▶ **What is expected**:
Each entry should be returned exactly as written, with no pictures carried over.

-=-=-

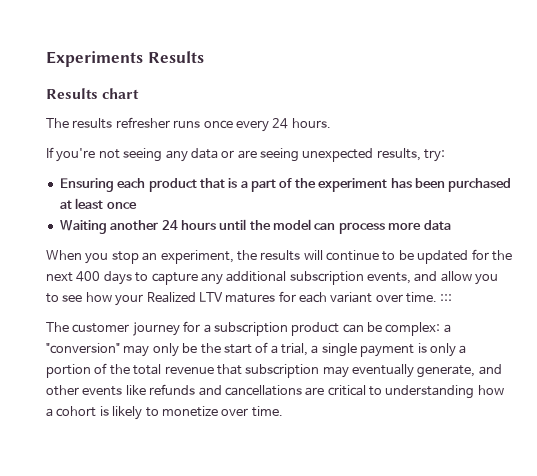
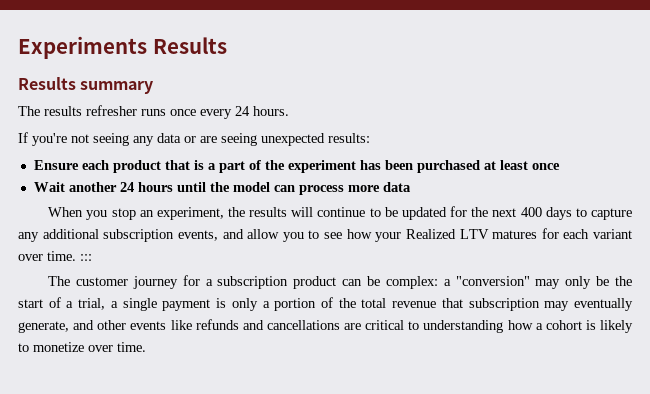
- Results chart
+ Results summary
- If you're not seeing any data or are seeing unexpected results, try:
- Ensuring each product that is a part of the experiment has been purchased at least once
+ If you're not seeing any data or are seeing unexpected results:
+ Ensure each product that is a part of the experiment has been purchased at least once
- Waiting another 24 hours until the model can process more data
+ Wait another 24 hours until the model can process more data

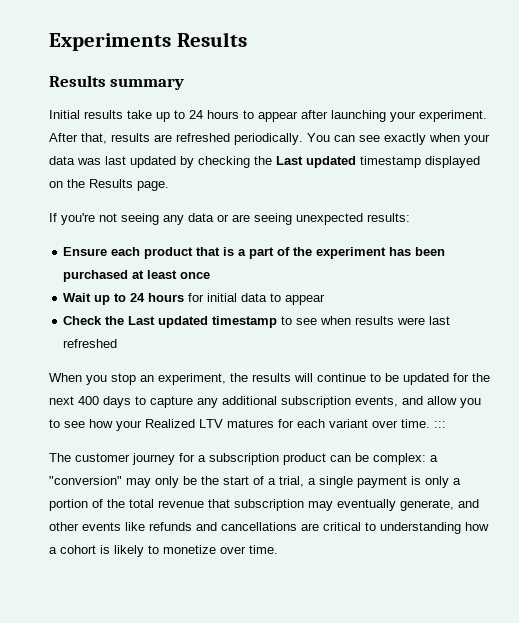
- The results refresher runs once every 24 hours.
+ Initial results take up to 24 hours to appear after launching your experiment. After that, results are refreshed periodically. You can see exactly when your data was last updated by checking the Last updated timestamp displayed on the Results page.
- Wait another 24 hours until the model can process more data
+ Wait up to 24 hours for initial data to appear
+ Check the Last updated timestamp to see when results were last refreshed

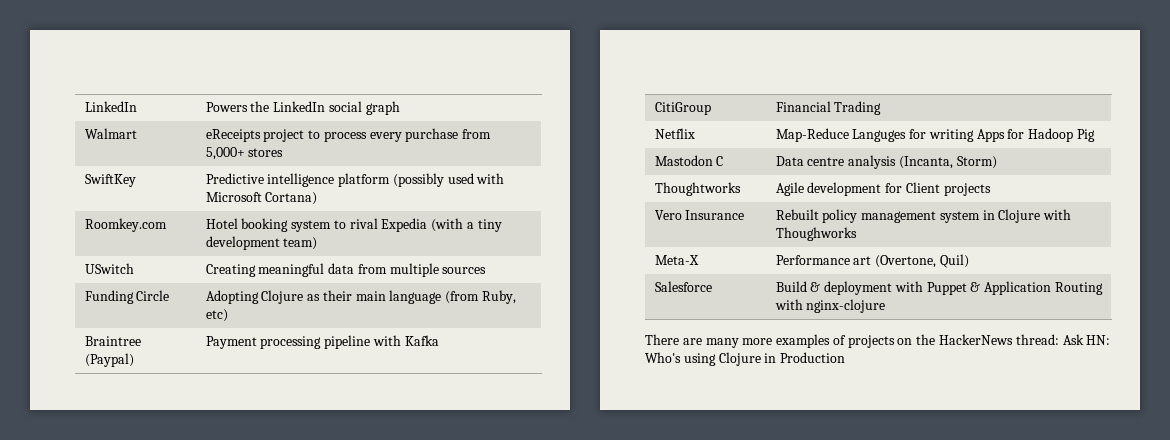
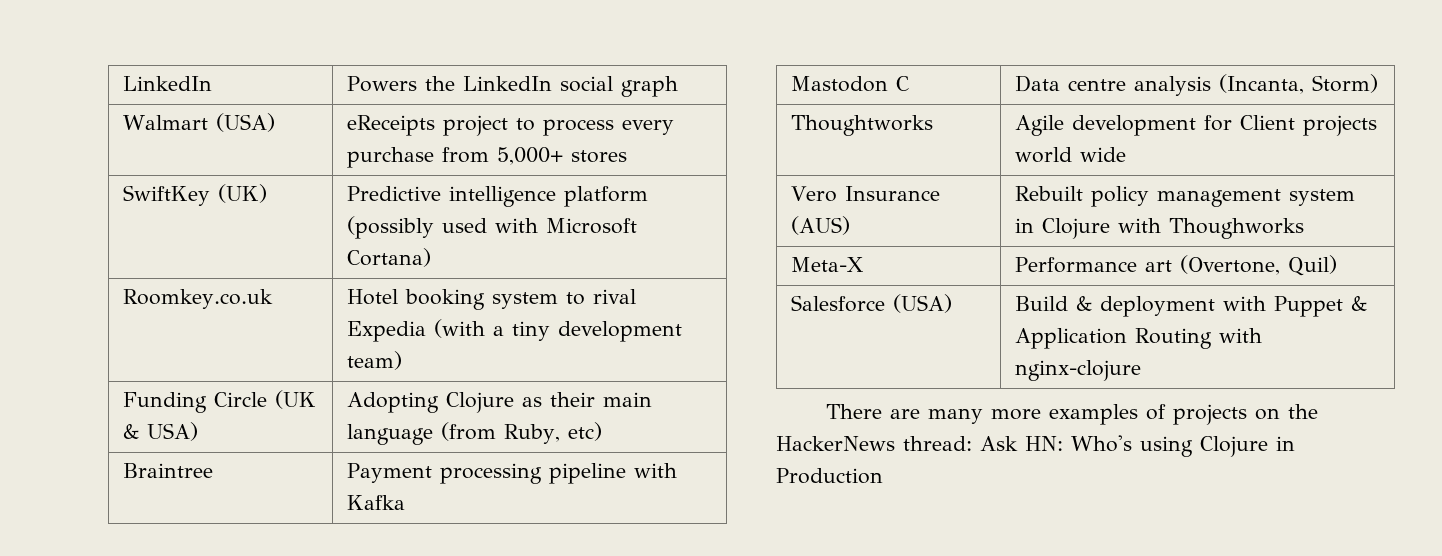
- Walmart | eReceipts project to process every purchase from 5,000+ stores
+ Walmart (USA) | eReceipts project to process every purchase from 5,000+ stores
- SwiftKey | Predictive intelligence platform (possibly used with Microsoft Cortana)
+ SwiftKey (UK) | Predictive intelligence platform (possibly used with Microsoft Cortana)
- Roomkey.com | Hotel booking system to rival Expedia (with a tiny development team)
+ Roomkey.co.uk | Hotel booking system to rival Expedia (with a tiny development team)
- USwitch | Creating meaningful data from multiple sources
- Funding Circle | Adopting Clojure as their main language (from Ruby, etc)
+ Funding Circle (UK & USA) | Adopting Clojure as their main language (from Ruby, etc)
- Braintree (Paypal) | Payment processing pipeline with Kafka
+ Braintree | Payment processing pipeline with Kafka
- CitiGroup | Financial Trading
- Netflix | Map-Reduce Languges for writing Apps for Hadoop Pig
- Thoughtworks | Agile development for Client projects
+ Thoughtworks | Agile development for Client projects world wide
- Vero Insurance | Rebuilt policy management system in Clojure with Thoughworks
+ Vero Insurance (AUS) | Rebuilt policy management system in Clojure with Thoughworks
- Salesforce | Build & deployment with Puppet & Application Routing with nginx-clojure
+ Salesforce (USA) | Build & deployment with Puppet & Application Routing with nginx-clojure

-=-=-

▶ **Your solution**:
- Results chart
+ Results summary
- If you're not seeing any data or are seeing unexpected results, try:
- Ensuring each product that is a part of the experiment has been purchased at least once
+ If you're not seeing any data or are seeing unexpected results:
+ Ensure each product that is a part of the experiment has been purchased at least once
- Waiting another 24 hours until the model can process more data
+ Wait another 24 hours until the model can process more data

- The results refresher runs once every 24 hours.
+ Initial results take up to 24 hours to appear after launching your experiment. After that, results are refreshed periodically. You can see exactly when your data was last updated by checking the Last updated timestamp displayed on the Results page.
- Wait another 24 hours until the model can process more data
+ Wait up to 24 hours for initial data to appear
+ Check the Last updated timestamp to see when results were last refreshed

- Walmart | eReceipts project to process every purchase from 5,000+ stores
+ Walmart (USA) | eReceipts project to process every purchase from 5,000+ stores
- SwiftKey | Predictive intelligence platform (possibly used with Microsoft Cortana)
+ SwiftKey (UK) | Predictive intelligence platform (possibly used with Microsoft Cortana)
- Roomkey.com | Hotel booking system to rival Expedia (with a tiny development team)
+ Roomkey.co.uk | Hotel booking system to rival Expedia (with a tiny development team)
- USwitch | Creating meaningful data from multiple sources
- Funding Circle | Adopting Clojure as their main language (from Ruby, etc)
+ Funding Circle (UK & USA) | Adopting Clojure as their main language (from Ruby, etc)
- Braintree (Paypal) | Payment processing pipeline with Kafka
+ Braintree | Payment processing pipeline with Kafka
- CitiGroup | Financial Trading
- Netflix | Map-Reduce Languges for writing Apps for Hadoop Pig
- Thoughtworks | Agile development for Client projects
+ Thoughtworks | Agile development for Client projects world wide
- Vero Insurance | Rebuilt policy management system in Clojure with Thoughworks
+ Vero Insurance (AUS) | Rebuilt policy management system in Clojure with Thoughworks
- Salesforce | Build & deployment with Puppet & Application Routing with nginx-clojure
+ Salesforce (USA) | Build & deployment with Puppet & Application Routing with nginx-clojure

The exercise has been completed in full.